Ma non è tutto. Si è scoperto anche che la lista delle parolacce in urdu è stata ricavata attingendo al sito (peraltro poco affidabile, almeno in italiano) youswear.

Risultato? Nell’elenco ci sono errori macroscopici: è stata inserita la parola “phrase” (frase) che non è in urdu, e non è neppure una parolaccia, ma semplicemente la categoria entro cui sono elencate le espressioni…

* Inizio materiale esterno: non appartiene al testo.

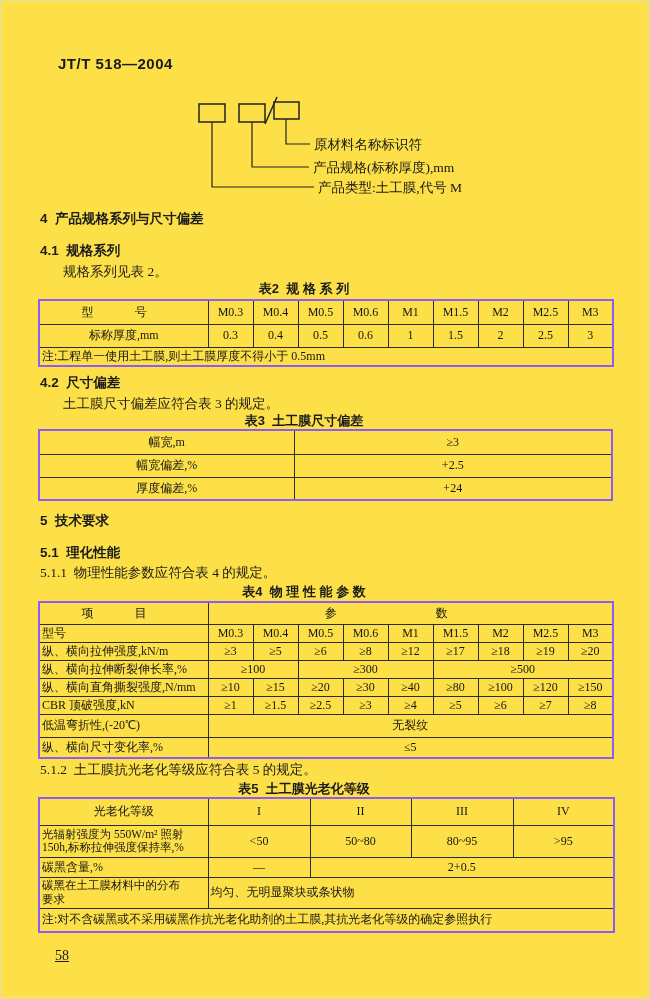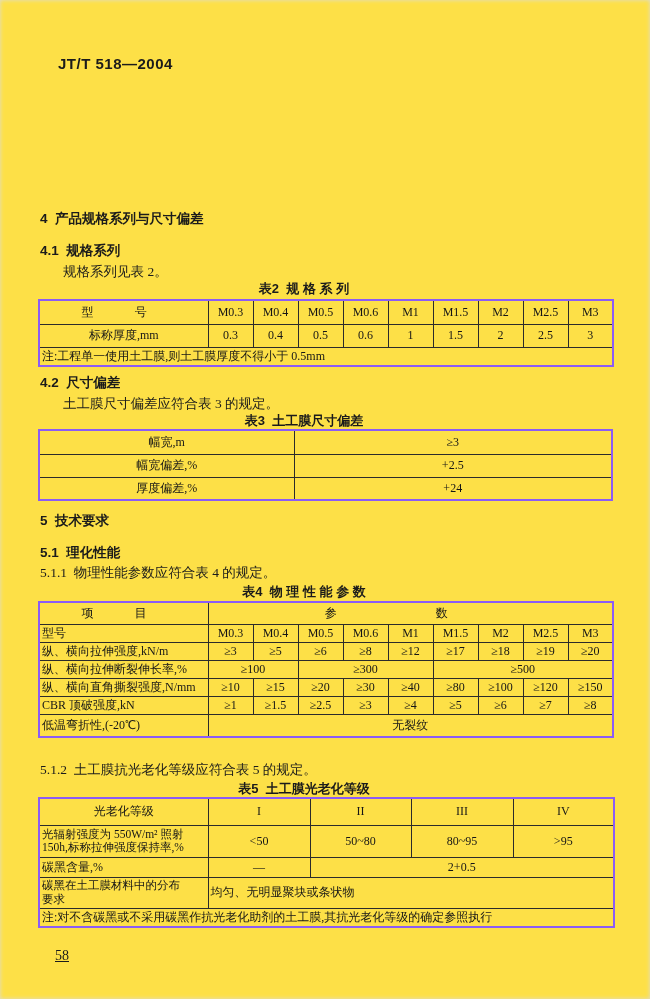--- a/index.html
+++ b/index.html
@@ -34,6 +34,24 @@
 
   <div class="doc-header">JT/T 518—2004</div>
 
+  <div class="diagram">
+    <svg width="650" height="112" viewBox="0 0 650 112">
+      <g fill="none" stroke="#222" stroke-width="1.5">
+        <rect x="199" y="9" width="26" height="18"></rect>
+        <rect x="239" y="9" width="26" height="18"></rect>
+        <line x1="265" y1="29" x2="277" y2="2"></line>
+        <rect x="274" y="7" width="25" height="17"></rect>
+      </g>
+      <g fill="none" stroke="#222" stroke-width="1.2">
+        <polyline points="286,24 286,49 310,49"></polyline>
+        <polyline points="252,27 252,72 309,72"></polyline>
+        <polyline points="212,27 212,92 314,92"></polyline>
+      </g>
+      <text class="dlabel" x="314" y="54">原材料名称标识符</text>
+      <text class="dlabel" x="313" y="77">产品规格(标称厚度),mm</text>
+      <text class="dlabel" x="318" y="97">产品类型:土工膜,代号 M</text>
+    </svg>
+  </div>
 
   <div class="h" style="top:210px">4  产品规格系列与尺寸偏差</div>
   <div class="h" style="top:242px">4.1  规格系列</div>

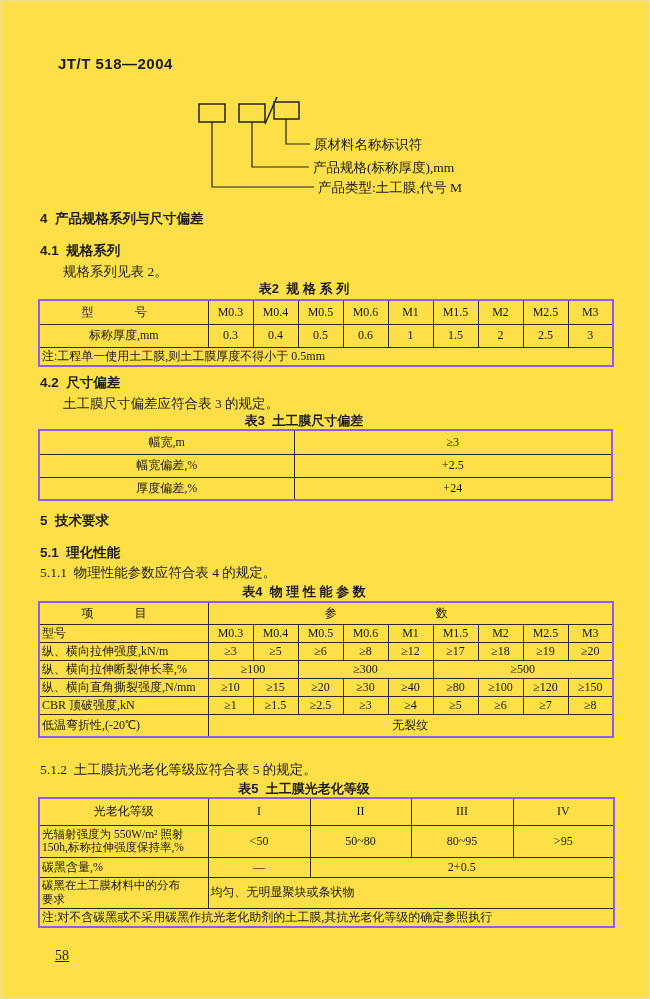--- a/index.html
+++ b/index.html
@@ -208,6 +208,10 @@
           <td class="l">低温弯折性,(-20℃)</td>
           <td colspan="9" class="c">无裂纹</td>
         </tr>
+        <tr style="height: 21px;">
+          <td class="l">纵、横向尺寸变化率,%</td>
+          <td colspan="9" class="c">≤5</td>
+        </tr>
       </tbody>
     </table>
 

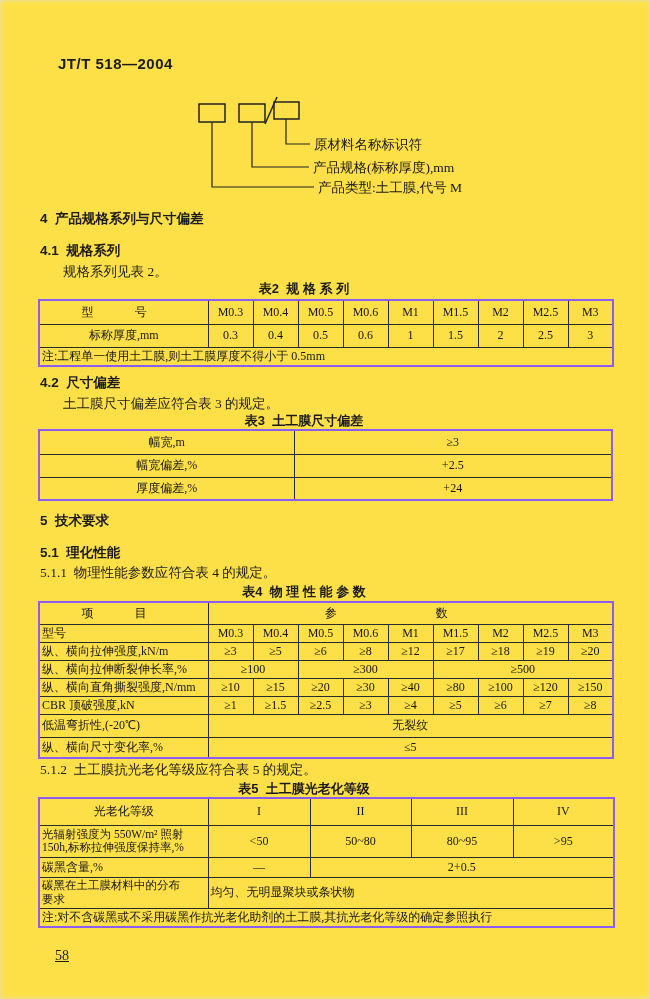--- a/index.html
+++ b/index.html
@@ -252,7 +252,7 @@
 要求</td>
           <td colspan="4" class="l pad">均匀、无明显聚块或条状物</td>
         </tr>
-        <tr style="height: 18px;">
+        <tr style="height: 24px;">
           <td colspan="5" class="l">注:对不含碳黑或不采用碳黑作抗光老化助剂的土工膜,其抗光老化等级的确定参照执行</td>
         </tr>
       </tbody>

Ecco quindi la disarmante verità. Niente sofisticate riflessioni a tavolino: l’anonimo funzionario dell’Autorità, pakistana, per redarre le liste delle parole proibite, ha banalmente fatto una ricerca su Google, limitandosi a copiare-e-incollare una serie di parole pedissequamente ricavate dal Web. Fretta? Pigrizia? Superficialità? La voglia di non andar troppo per il sottile e dare un’adesione di facciata a una direttiva zelante? Chissà.

Spesso le censure sono comiche, quando tentano di cancellare cose incancellabili (il sesso), e perché spesso sortiscono l’effetto opposto: dare ancora più evidenza a quanto vorrebbero far sparire… In questo caso, invece, il paradosso sta nella sproporzione fra gli intenti moralizzatori dell’iniziativa, e gli strumenti inadeguati per attuarla. E così, dopo tante polemiche, la Pta è stata costretta a fare retromarcia: stando alle ultime notizie, l’Autorità ha sospeso la direttiva, e ha creato un Comitato di valutazione, con rappresentanti del governo, dell’università, degli operatori telefonici, e degli utenti, per redarre una lista più adeguata. Operazione gattopardesca per non cambiare nulla? Chi vivrà vedrà. Intanto, nel nostro Paese, e in tutto l’occidente, si censura meno, ma in compenso si spiano allegramente tutte le comunicazioni, come rivela Wikileaks.

Chi sta peggio? I censurati o gli spiati? Difficile dirlo. In ogni caso la libertà di espressione, a ogni latitudine, è un optional.